GenuineReader opened this issue · 1 comments
spark-3.3.2-bin-hadoop3/bin/spark-submit ./server_count. --num_output_partitions 1 --log_level WARN ./input/wat.gz servernames
23/02/18 09:20:39 INFO BlockManager: Initialized BlockManager: BlockManagerId(driver,, 56238, None)
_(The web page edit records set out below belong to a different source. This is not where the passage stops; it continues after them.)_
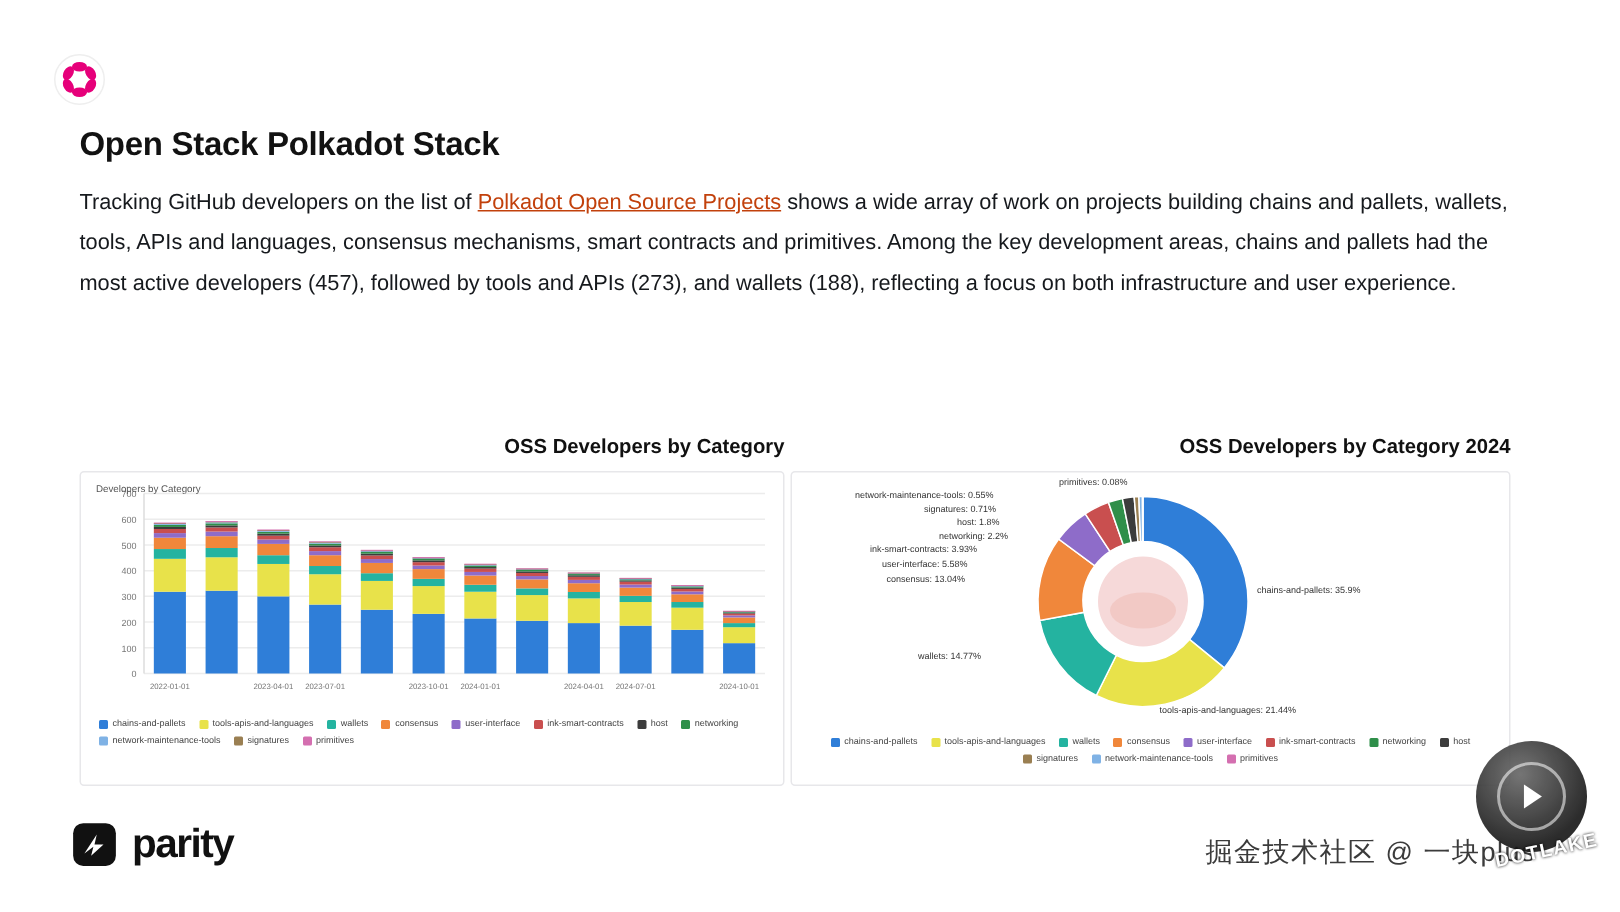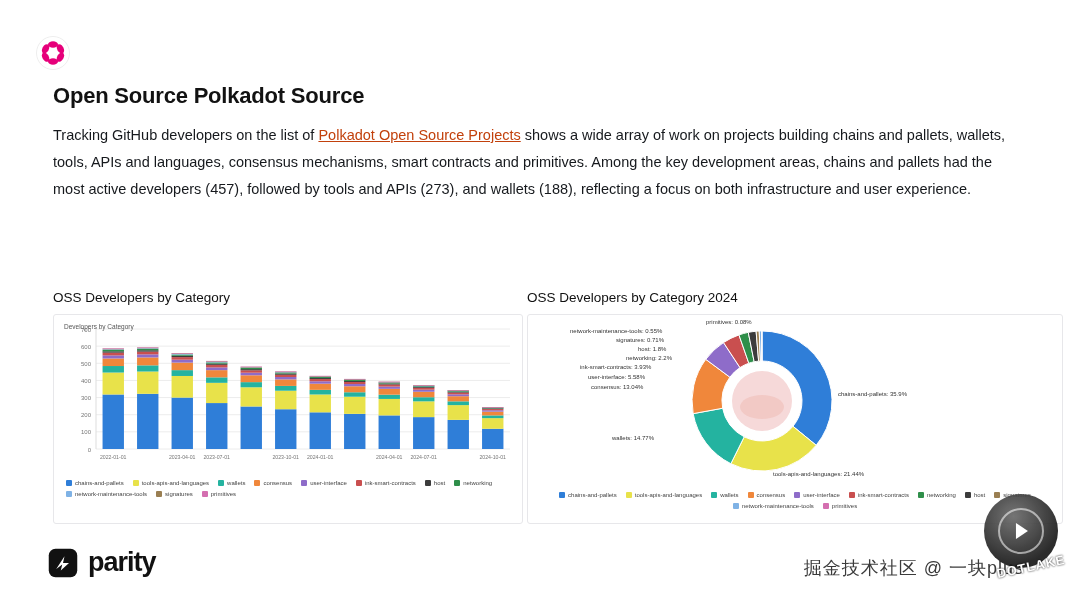"Open Source Polkadot Source" div.title { text: Source Polkadot Source -> Stack Polkadot Stack }
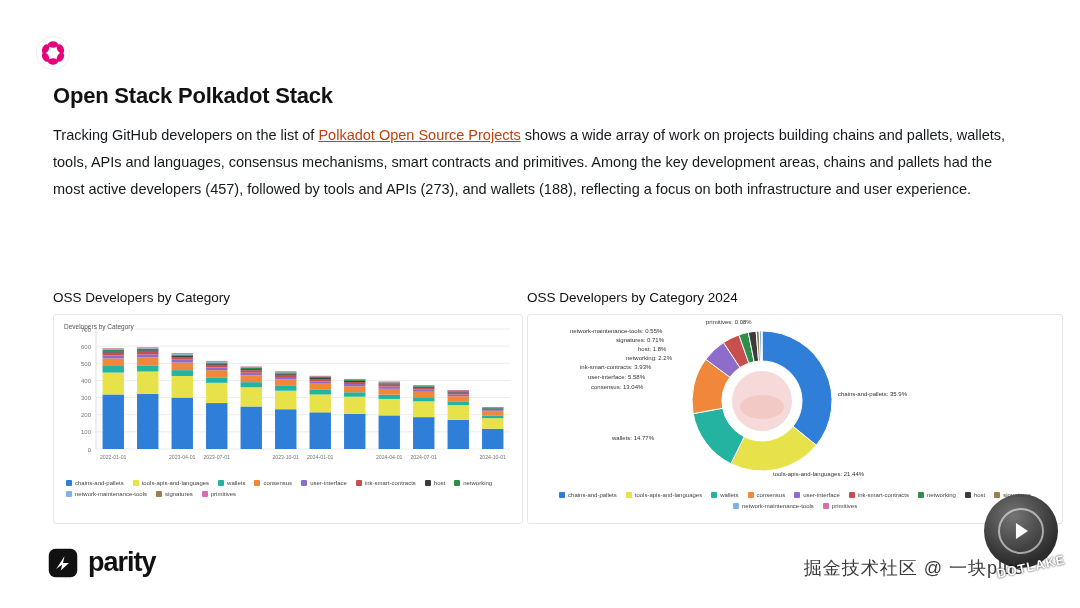"OSS Developers by Category" .panel-title { font-weight: normal -> bold; text-align: left -> right }
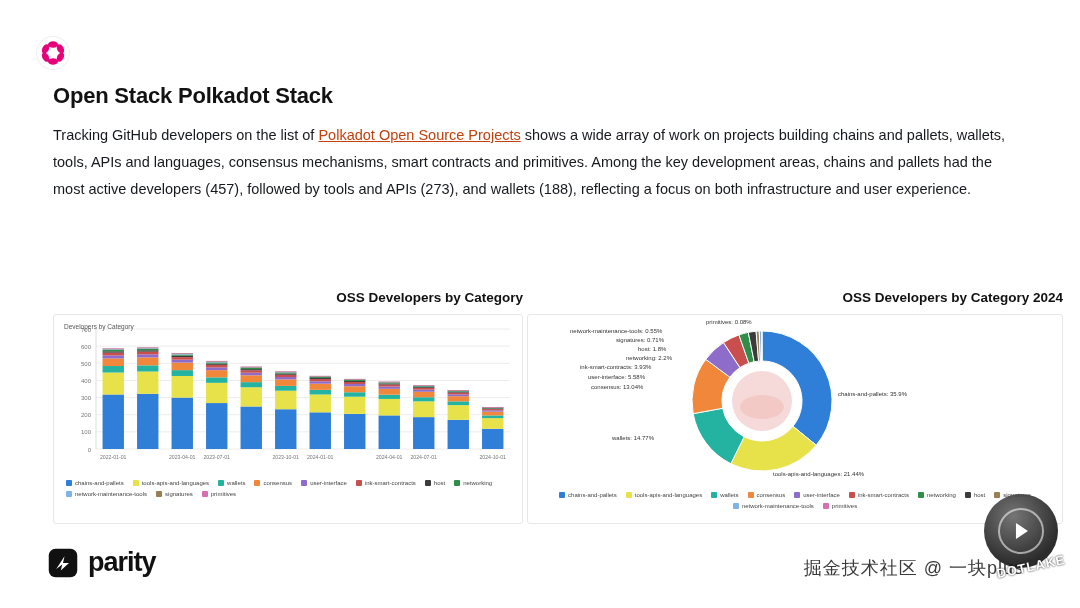"OSS Developers by Category 2024" .panel-right { width: 536px -> 480px }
2023-02-18 09:20:52,155 INFO CountServers: Reading local file WARC/1.0
2023-02-18 09:20:52,156 ERROR CountServers: Failed to open /Users/joe/cc-pyspark/WARC/1.0: [Errno 2] No such file or directory: '/Users/joe/cc-pyspark/WARC/1.0'
2023-02-18 09:20:52,157 INFO CountServers: Reading local file WARC-Type: warcinfo
2023-02-18 09:20:52,158 ERROR CountServers: Failed to open /Users/joe/cc-pyspark/WARC-Type: warcinfo: [Errno 2] No such file or directory: '/Users/joe/cc-pyspark/WARC-Type: warcinfo'
2023-02-18 09:20:52,158 INFO CountServers: Reading local file WARC-Date: 2017-04-01T22:37:17Z
2023-02-18 09:20:52,159 ERROR CountServers: Failed to open /Users/joe/cc-pyspark/WARC-Date: 2017-04-01T22:37:17Z: [Errno 2] No such file or directory: '/Users/joe/cc-pyspark/WARC-Date: 2017-04-01T22:37:17Z'
2023-02-18 09:20:52,160 INFO CountServers: Reading local file WARC-Filename: CC-MAIN-20170322212946-00000-ip-10-233-31-227.ec2.internal.warc.gz
2023-02-18 09:20:52,161 ERROR CountServers: Failed to open /Users/joe/cc-pyspark/WARC-Filename: CC-MAIN-20170322212946-00000-ip-10-233-31-227.ec2.internal.warc.gz: [Errno 2] No such file or directory: '/Users/joe/cc-pyspark/WARC-Filename: CC-MAIN-20170322212946-00000-ip-10-233-31-227.ec2.internal.warc.gz'
2023-02-18 09:20:52,163 INFO CountServers: Reading local file WARC-Record-ID: urn:uuid:55d1a532-f91b-4461-b803-9bfc77efa410
The job expects as input a text file listing WARC/WAT/WET files (as path to a local file or S3 URL). According to the error message, looks like the job is reading a WAT file and without success tries to interpret every line as file name.